+++ RECORDS FOR THIS TASK +++
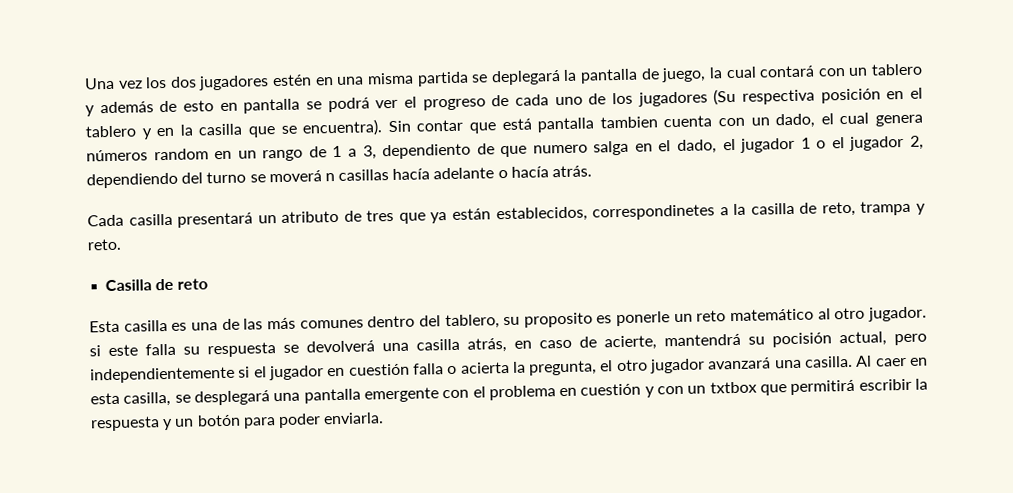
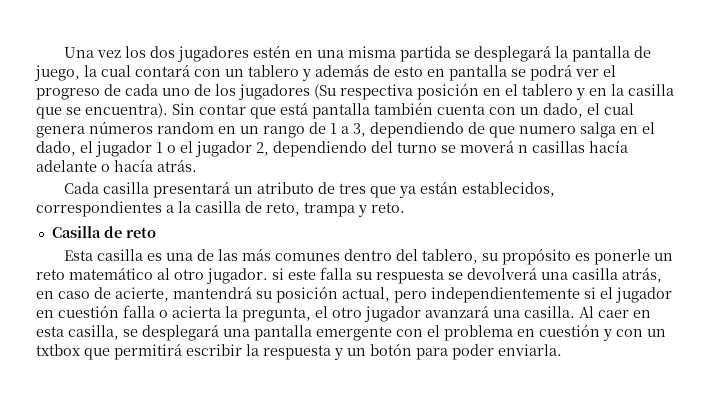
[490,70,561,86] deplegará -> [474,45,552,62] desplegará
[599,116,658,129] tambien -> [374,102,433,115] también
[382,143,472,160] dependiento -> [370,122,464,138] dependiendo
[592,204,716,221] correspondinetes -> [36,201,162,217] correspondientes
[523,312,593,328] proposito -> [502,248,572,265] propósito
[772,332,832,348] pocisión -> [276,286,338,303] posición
+++
+++ RECORDS FOR THIS TASK +++
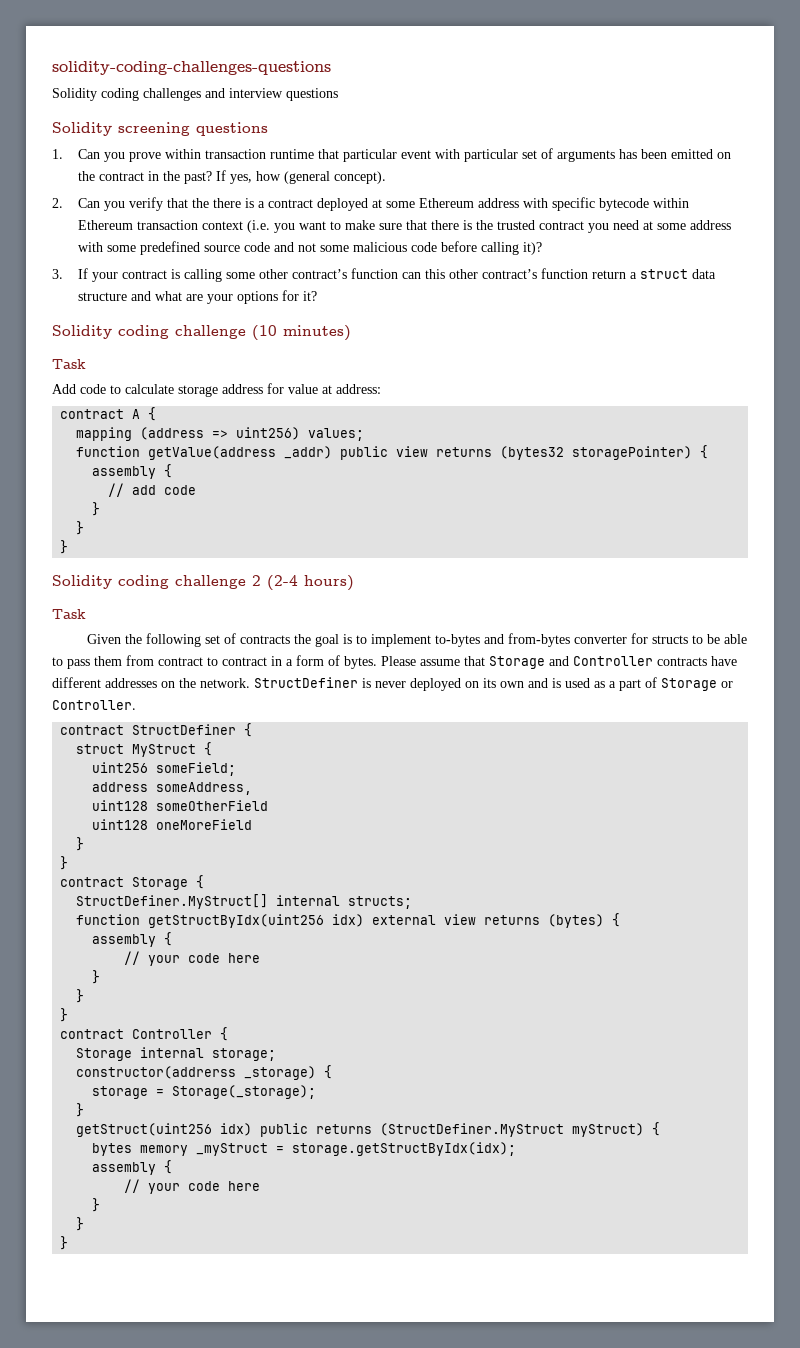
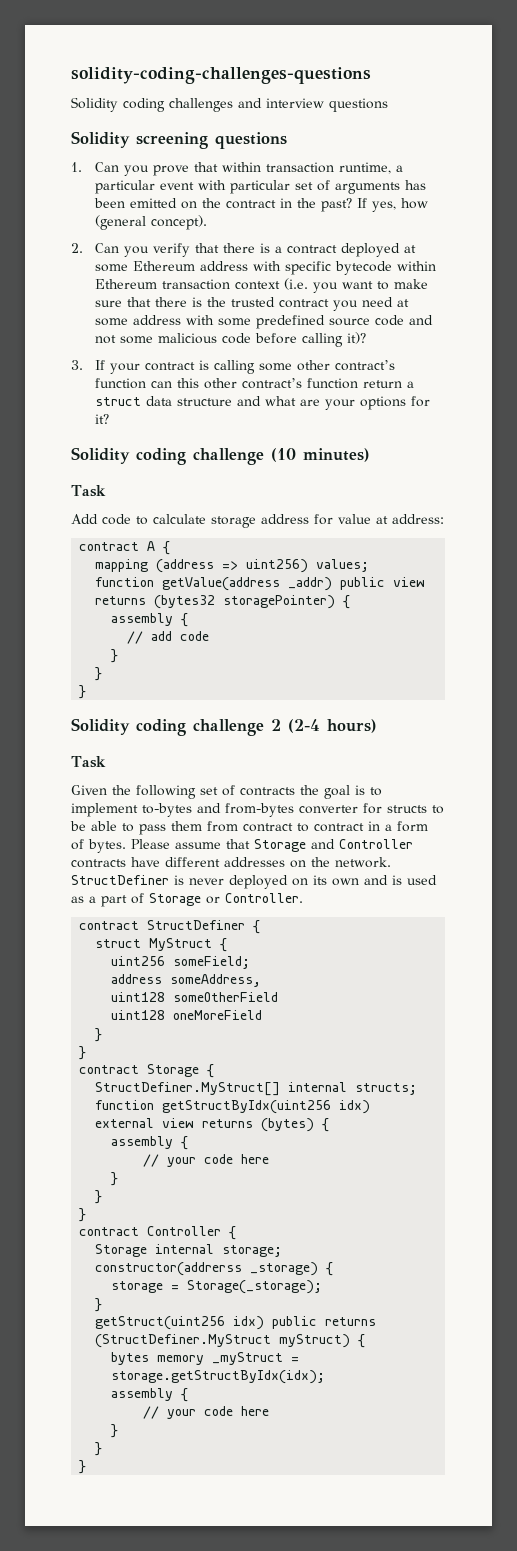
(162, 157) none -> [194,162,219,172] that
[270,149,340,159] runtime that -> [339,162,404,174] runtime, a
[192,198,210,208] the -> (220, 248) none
+++
→ TASK DIRECTIONS
Please give an exact copy of the entries above, from the line with "[270,149,340,159] runtime that" down to the line with "[192,198,210,208] the -> (220, 248) none", inclusive, and nothing else.

→ SOLUTION FOR THIS EXERCISE
[270,149,340,159] runtime that -> [339,162,404,174] runtime, a
[192,198,210,208] the -> (220, 248) none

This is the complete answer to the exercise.